The intended parents ask for more counselling for them and the surrogate mothers towards relinquishment and more freedom to be able to choose between ‘open’ or ‘closed’ contracts (Saravanan 2013). From the perspective of care ethics, the intended parents however need to re-consider their role in the surrogacy process as it involves participation of women of lower socio-economic status from developing countries who provide reproductive services under poorly paid conditions, unprotected by law. Both the medical practitioners and the intended parents need to give more consideration to the exploitative dynamic that they are party to in the surrogacy process rather than merely from an economic or contractual perspective.
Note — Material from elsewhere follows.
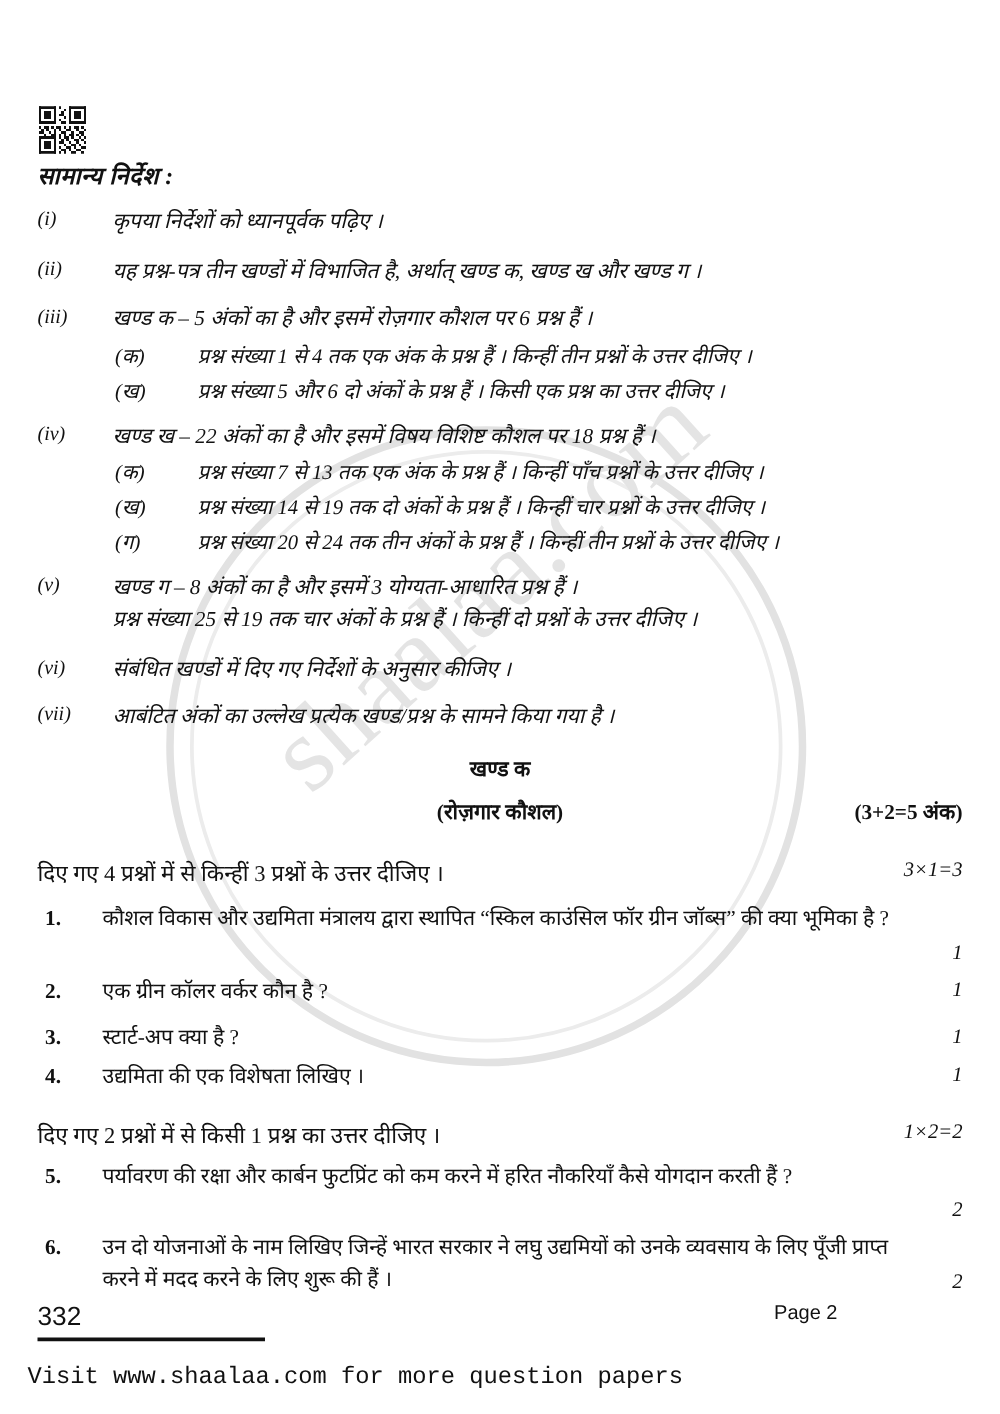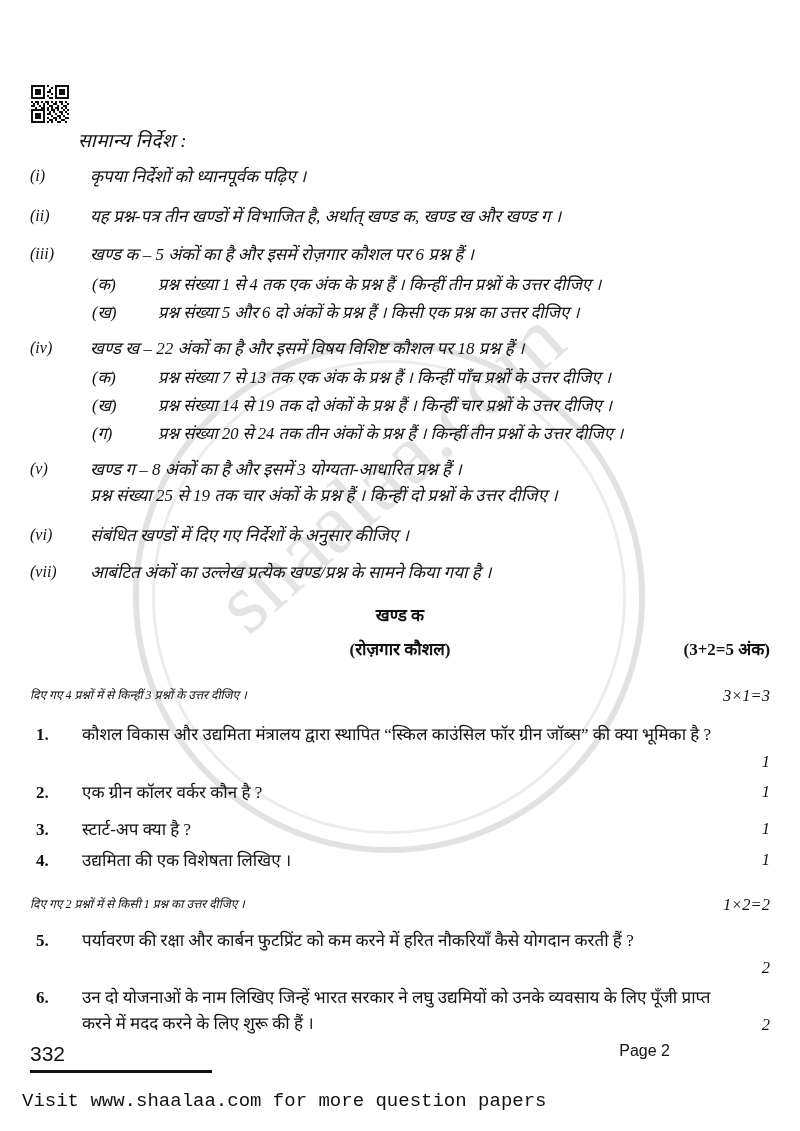"सामान्य निर्देश :" .gen-heading { font-weight: normal -> bold; margin-left: 48px -> none }
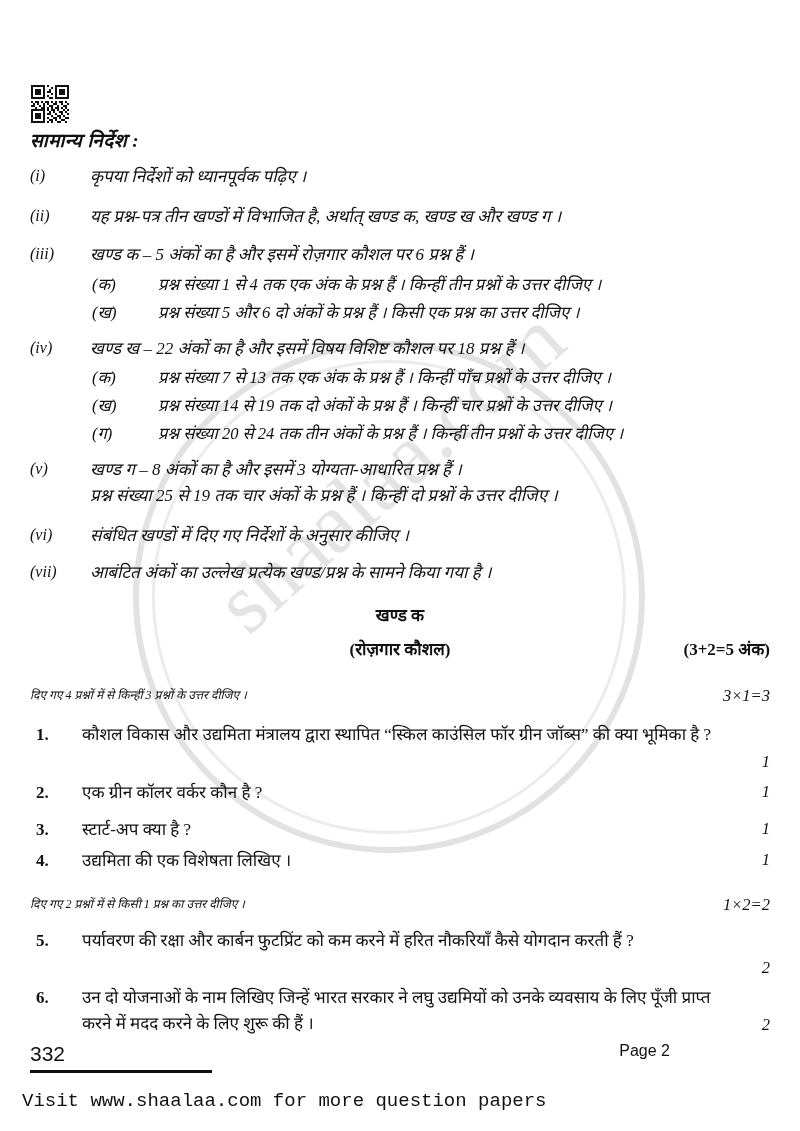"दिए गए 4 प्रश्नों में" .direction { font-size: 12px -> 18px; font-style: italic -> none }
At the global level, the injustice in transnational commercial surrogacy calls for an international declaration of women and child rights in third party reproduction. I participated in a panel session on ‘Ethics and Regulation of Inter‐Country Medically Assisted Reproduction’ initiated by Dr. Carmel Shalev, at the 10th World Conference of Bioethics, Medical Ethics and Health Law, January 2015 in Jerusalem organized by the UNESCO Chair of Bioethics, where initial steps towards such a draft was taken. A follow-up of this initial meeting has been planned in Innsbruck in May 2015 along with UNESCO Chair of Bioethics with an aim to develop a human rights convention for International Medical Assisted Reproduction (IMAR) to reduce global injustices in practices involving medical assisted reproduction. As suggested by Nussbaum, the normative vision in drafting such a convention should aim at a world “held together by mutual fellowship, as well as a pursuit of mutual advantage, by compassion as well as self-interest, by a love of human dignity in all people”, even when there is nothing to gain in the cooperation (Nussbaum 2004, p. 18).